Supplied entries
- - - - - - -

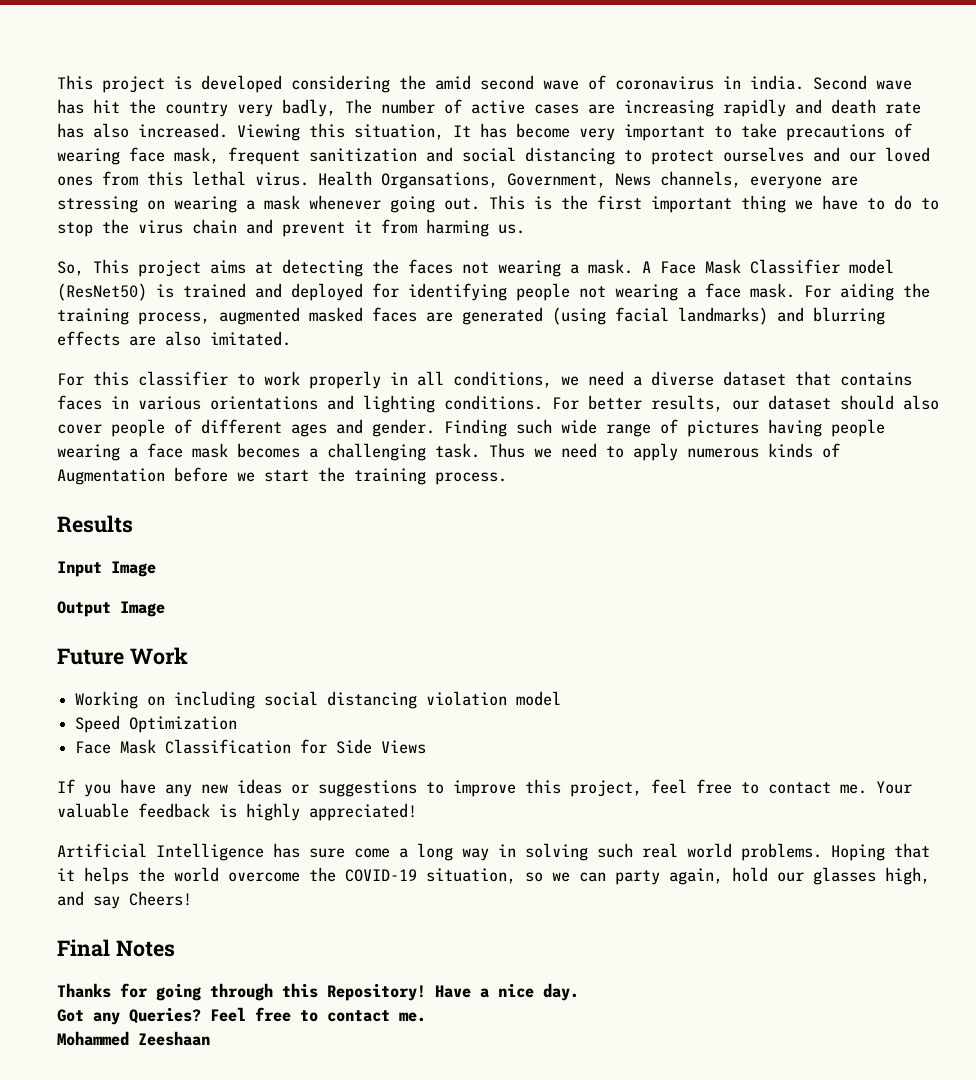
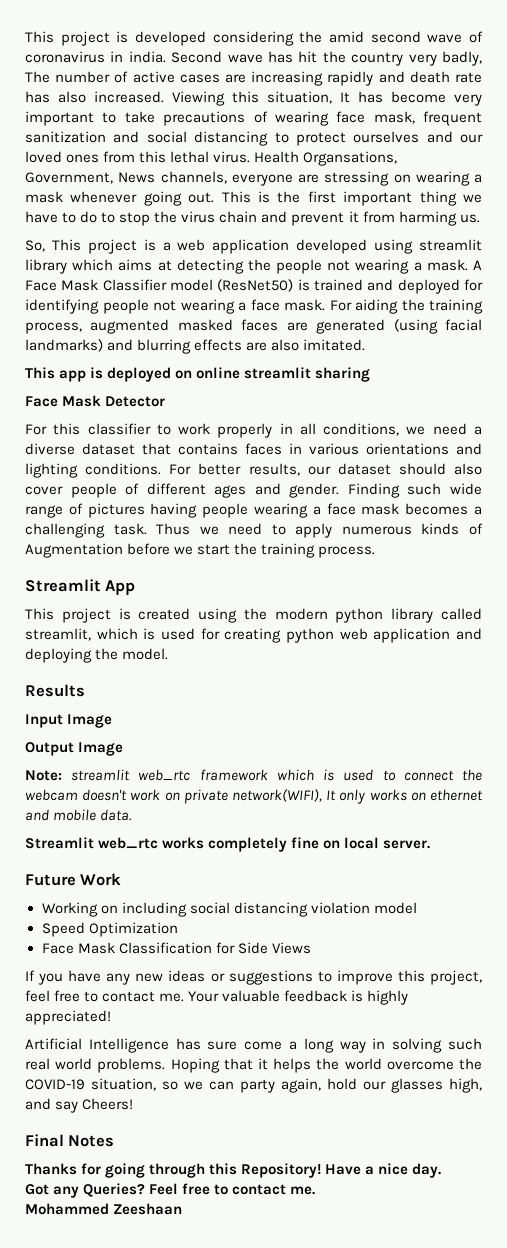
- So, This project aims at detecting the faces not wearing a mask.
+ So, This project is a web application developed using streamlit library which aims at detecting the people not wearing a mask.
+ This app is deployed on online streamlit sharing
+ Face Mask Detector
+ Streamlit App
+ This project is created using the modern python library called streamlit, which is used for creating python web application and deploying the model.
+ Note: streamlit web_rtc framework which is used to connect the webcam doesn't work on private network(WIFI), It only works on ethernet and mobile data.
+ Streamlit web_rtc works completely fine on local server.

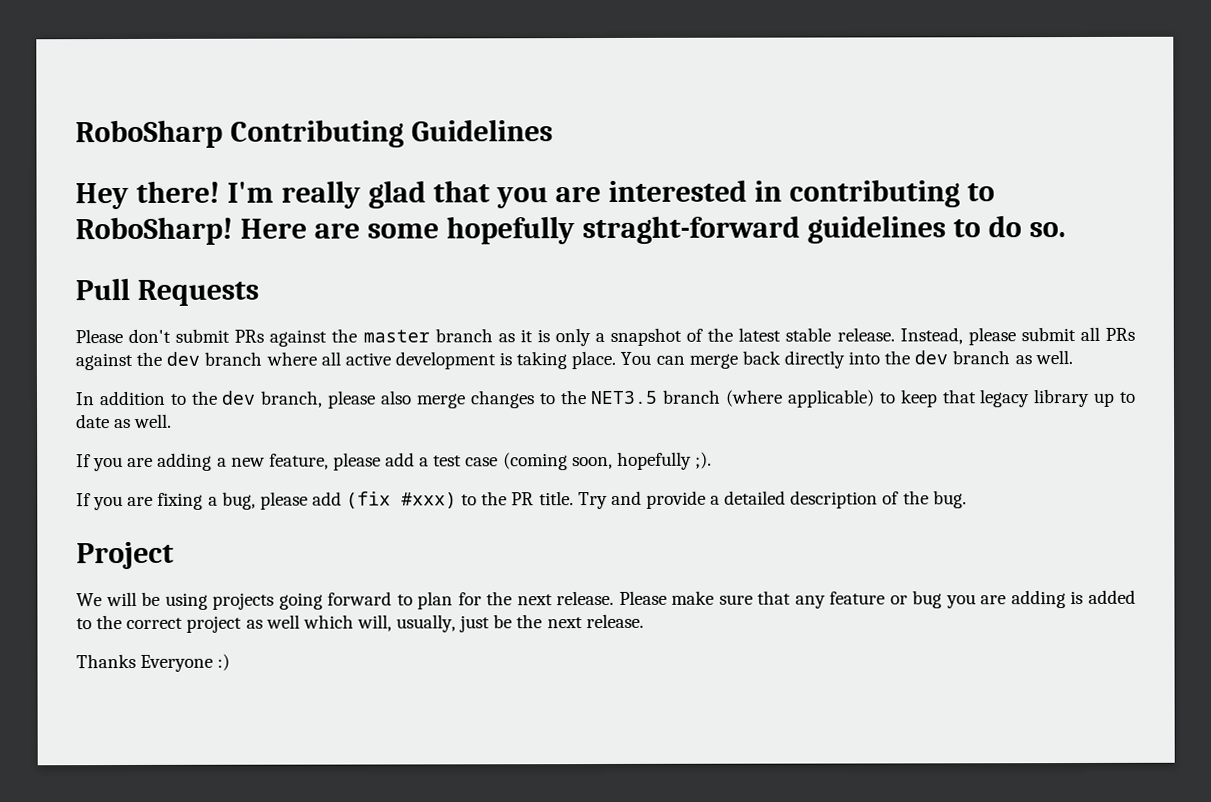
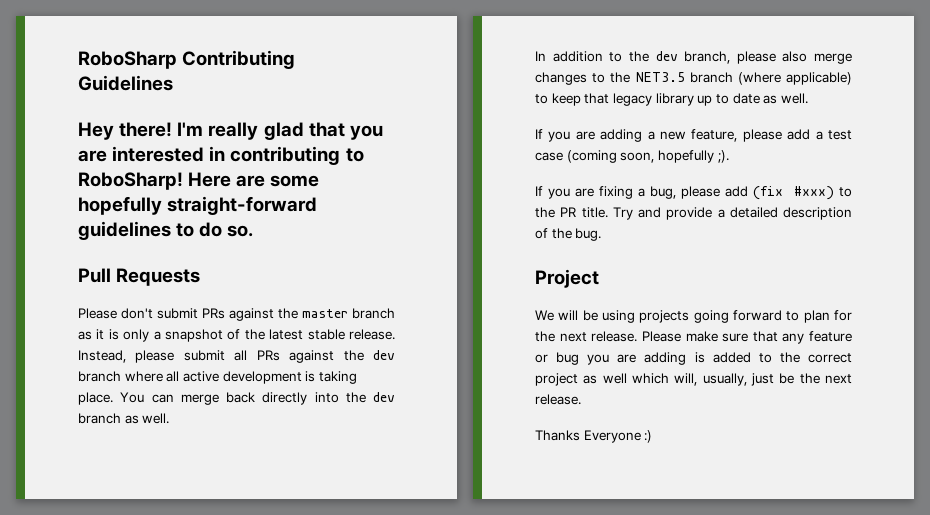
- Here are some hopefully straght-forward guidelines to do so.
+ Here are some hopefully straight-forward guidelines to do so.

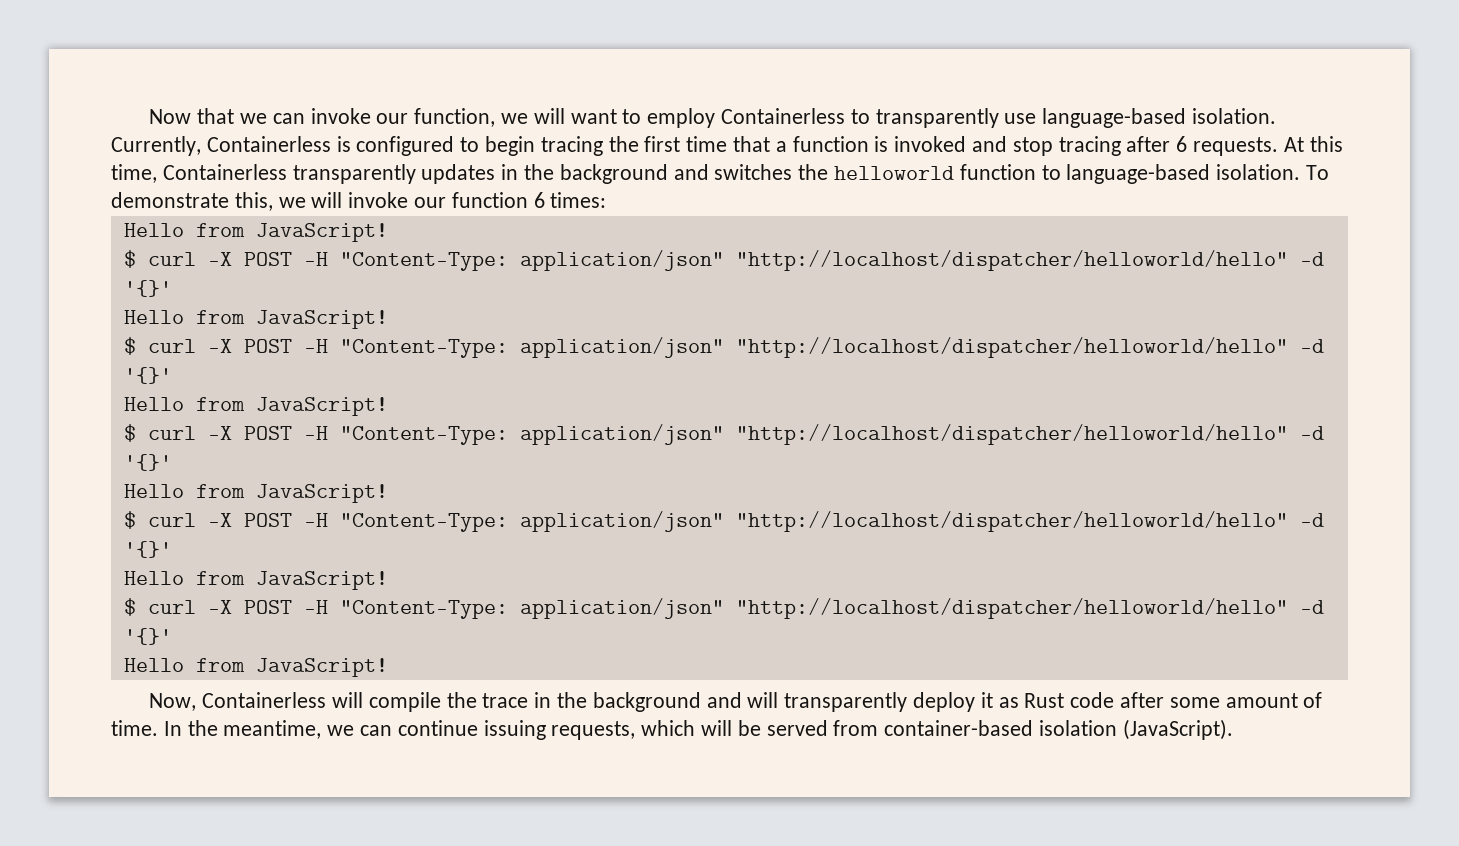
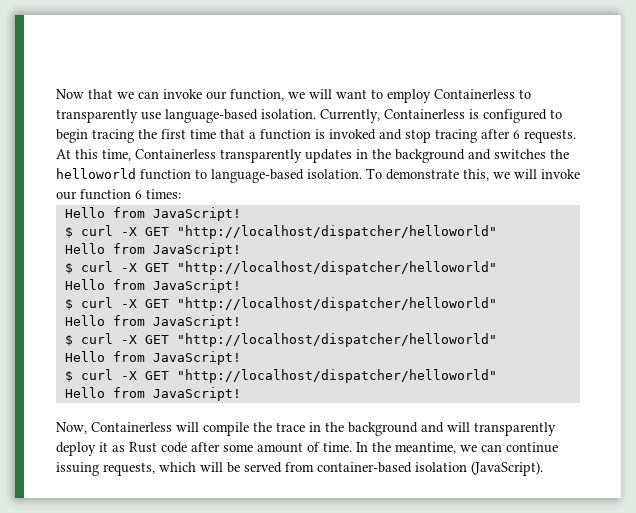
  To demonstrate this, we will invoke our function 6 times:
  Hello from JavaScript!
- $ curl -X POST -H "Content-Type: application/json" "http://localhost/dispatcher/helloworld/hello" -d '{}'
+ $ curl -X GET "http://localhost/dispatcher/helloworld"
  Hello from JavaScript!
- $ curl -X POST -H "Content-Type: application/json" "http://localhost/dispatcher/helloworld/hello" -d '{}'
+ $ curl -X GET "http://localhost/dispatcher/helloworld"
  Hello from JavaScript!
- $ curl -X POST -H "Content-Type: application/json" "http://localhost/dispatcher/helloworld/hello" -d '{}'
+ $ curl -X GET "http://localhost/dispatcher/helloworld"
  Hello from JavaScript!
- $ curl -X POST -H "Content-Type: application/json" "http://localhost/dispatcher/helloworld/hello" -d '{}'
+ $ curl -X GET "http://localhost/dispatcher/helloworld"
  Hello from JavaScript!
- $ curl -X POST -H "Content-Type: application/json" "http://localhost/dispatcher/helloworld/hello" -d '{}'
+ $ curl -X GET "http://localhost/dispatcher/helloworld"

- - - - - - -

The task
Out of the records above, pull each line containing the word "works".

Answer space
+ Note: streamlit web_rtc framework which is used to connect the webcam doesn't work on private network(WIFI), It only works on ethernet and mobile data.
+ Streamlit web_rtc works completely fine on local server.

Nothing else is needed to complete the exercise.